Вася дернулся, чтобы вскочить. Не вскочил, ослаб. Чуть не заплакал:
«Почему?..»
«Ты же выменял у мальчика Сережи рогатку! Забыл?»
«Не забыл… Ну и что?»
«Будто ты не понимал, что делаешь…»
«Я… ничего не понимал! При чем тут рогатка!»
«Сережа отдал ее тебе. И не пошел стрелять по стеклам. И не случилось беды, не порезал он руку. И значит, стал, кем хотел. Скрипачом. Вернее, альтистом… Альт это инструмент чуть побольше скрипки. Голос у него такой, чуть бархатистый…»
«Да знаю я!

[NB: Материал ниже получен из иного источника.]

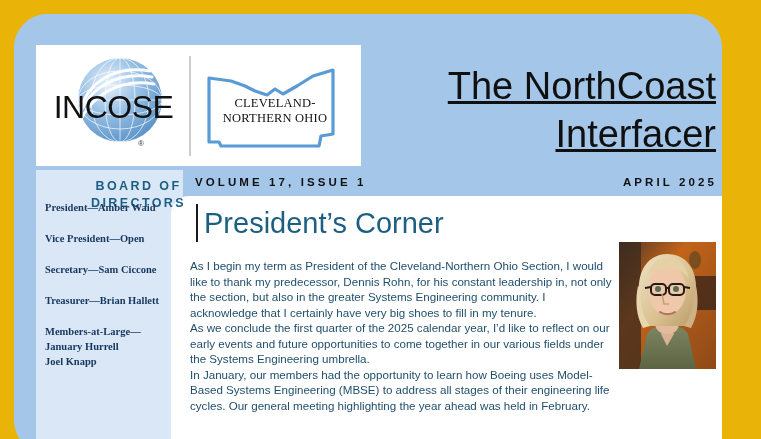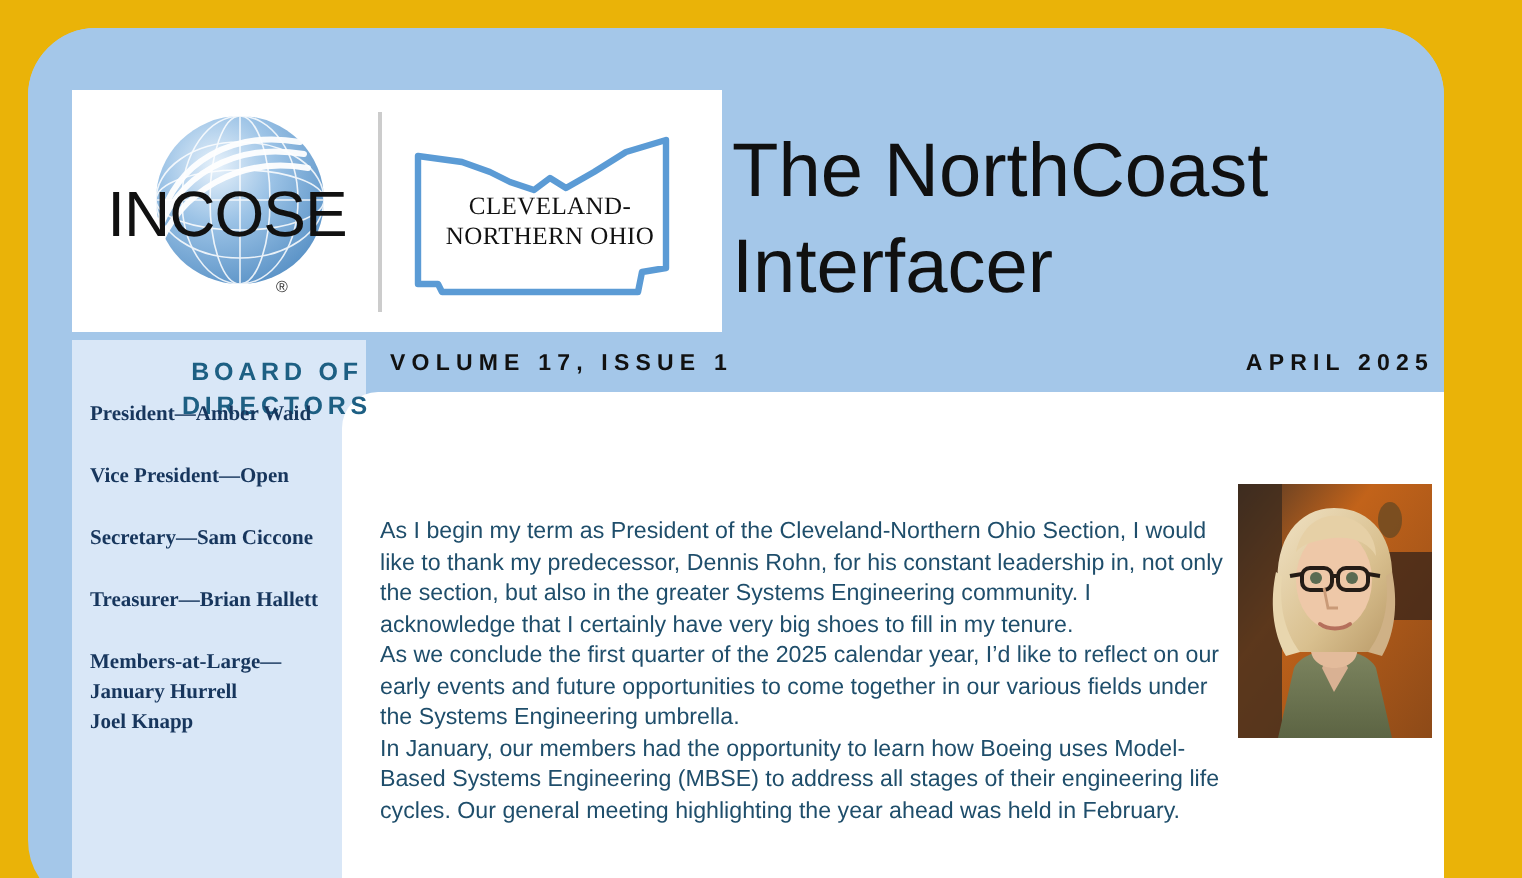--- a/index.html
+++ b/index.html
@@ -110,25 +110,26 @@
     letter-spacing: 0.2px;
     line-height: 15px;
   }
 
   
   #masthead-title {
     position: absolute;
     left: 366px;
     top: 62px;
     width: 350px;
-    text-align: left;
+    text-align: right;
     font-size: 38px;
     line-height: 48px;
     color: #101010;
     font-weight: 400;
+    text-decoration: underline;
   }
 
   
   #volume-bar {
     position: absolute;
     left: 195px;
     top: 176px;
     width: 522px;
     height: 22px;
     display: flex;
@@ -290,20 +291,24 @@
   <div id="board-list">
     <div class="board-entry">President—Amber Waid</div>
     <div class="board-entry">Vice President—Open</div>
     <div class="board-entry">Secretary—Sam Ciccone</div>
     <div class="board-entry">Treasurer—Brian Hallett</div>
     <div class="board-entry tight">Members-at-Large—</div>
     <div class="board-entry tight">January Hurrell</div>
     <div class="board-entry tight">Joel Knapp</div>
   </div>
 
+  <div id="pc-heading-wrap">
+    <div id="pc-rule"></div>
+    <div id="pc-heading">President’s Corner</div>
+  </div>
 
   <div id="pc-body">
     <p>As I begin my term as President of the Cleveland-Northern Ohio Section, I would like to thank my predecessor, Dennis Rohn, for his constant leadership in, not only the section, but also in the greater Systems Engineering community. I acknowledge that I certainly have very big shoes to fill in my tenure.</p>
     <p>As we conclude the first quarter of the 2025 calendar year, I’d like to reflect on our early events and  future opportunities to come together in our various fields under the Systems Engineering umbrella.</p>
     <p>In January, our members had the opportunity to learn how Boeing uses Model-Based Systems Engineering (MBSE) to address all stages of their engineering life cycles. Our general meeting highlighting the year ahead was held in February.</p>
   </div>
 
   <div id="portrait">
     <svg width="97" height="127" viewBox="0 0 97 127">
       <defs>

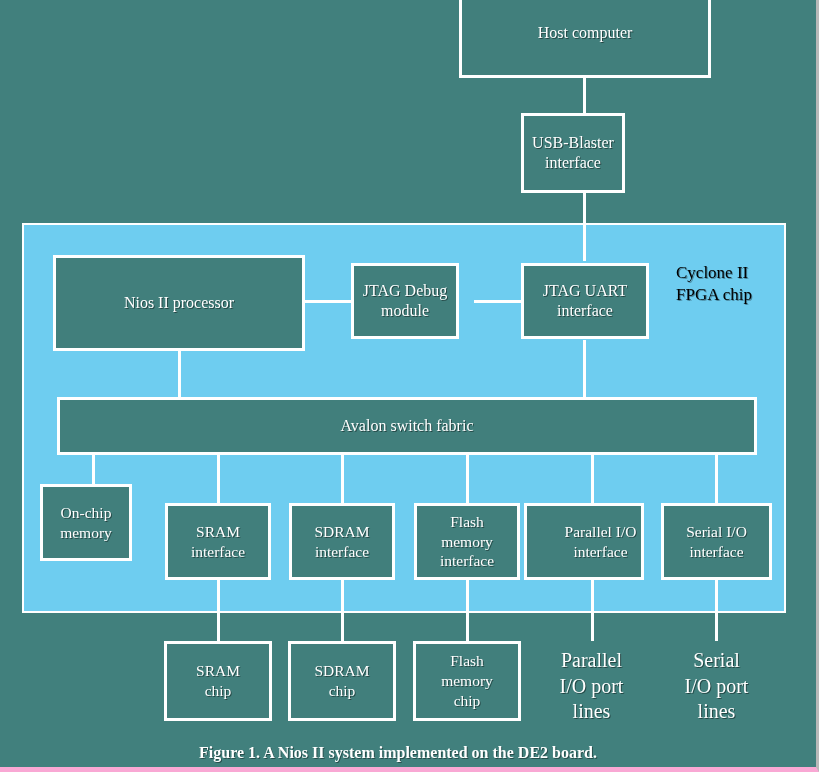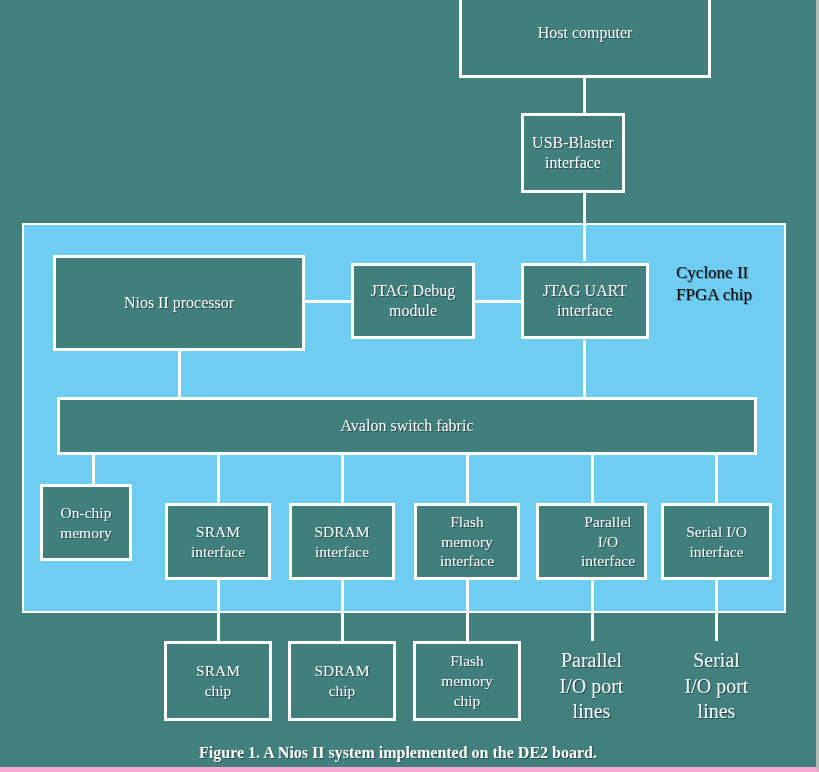--- a/index.html
+++ b/index.html
@@ -124,21 +124,21 @@
 
   <div class="box" style="left:521px; top:113px; width:104px; height:80px;">
     <span class="nowrap">USB-Blaster
 interface</span>
   </div>
 
   <div class="box" style="left:53px; top:255px; width:252px; height:96px;">
     <span class="nowrap">Nios II processor</span>
   </div>
 
-  <div class="box" style="left:351px; top:263px; width:124px; height:76px;">
+  <div class="box" style="left:351px; top:263px; width:108px; height:76px;">
     <span class="nowrap">JTAG  Debug
 module</span>
   </div>
 
   <div class="box" style="left:521px; top:263px; width:128px; height:76px;">
     <span class="nowrap">JTAG  UART
 interface</span>
   </div>
 
   <div class="chip-note" style="left:676px; top:262px; width:104px;">
@@ -160,21 +160,21 @@
   </div>
   <div class="box small" style="left:289px; top:503px; width:106px; height:77px;">
     <span class="nowrap">SDRAM
 interface</span>
   </div>
   <div class="box small" style="left:414px; top:503px; width:106px; height:77px;">
     <span class="nowrap">Flash
 memory
 interface</span>
   </div>
-  <div class="box small" style="left:536px; top:503px; width:111px; height:77px;padding-left:37px;">
+  <div class="box small" style="left:524px; top:503px; width:120px; height:77px;padding-left:37px;">
     <span class="nowrap">Parallel I/O
 interface</span>
   </div>
   <div class="box small" style="left:661px; top:503px; width:111px; height:77px;">
     <span class="nowrap">Serial I/O
 interface</span>
   </div>
 
   <div class="box small" style="left:164px; top:641px; width:108px; height:80px;">
     <span class="nowrap">SRAM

А почему… прочему его… больше нету на свете?!» — взорвался Вася молчаливым криком.
«Сергей Сергеевич Таевский стал очень известным альтистом. Таким же, как Юрий Башмет. Он выступал во всем мире и побеждал во всяких международных конкурсах. Его любили во всех странах, и он летал с концертами из одной страны в другую и был счастлив, потому что сбылась главная мечта его жизни — быть все время с музыкой…»
«А что же случилось-то?» — обреченно спросил Вася.
«Четыре года назад он полетел из Нью-Йорка домой, и самолет взорвался вскоре после взлета. Над океаном… Ты же знаешь, такие дела случаются иногда…»
«Значит я во всем виноват…» — безнадежно подвел итог Вася.
«В чем виноват-то? — вскинулся Мару. — В том, что исполнилась его главная мечта? Он же сам говорил: полжизни отдам, лишь бы не расставаться с музыкой…»
«Все равно… Что мне теперь делать-то?»
«Теперь — ничего, — как-то удивительно спокойно отозвался Мару (круглолицый темноволосый мальчик в больших очках). — Что было, то было. Это не ты, а… всемирное движение колес… А тебе пора домой. А то и правда хватятся».
Вася подумал и встал. И тихо пошел через пустырь в переулок.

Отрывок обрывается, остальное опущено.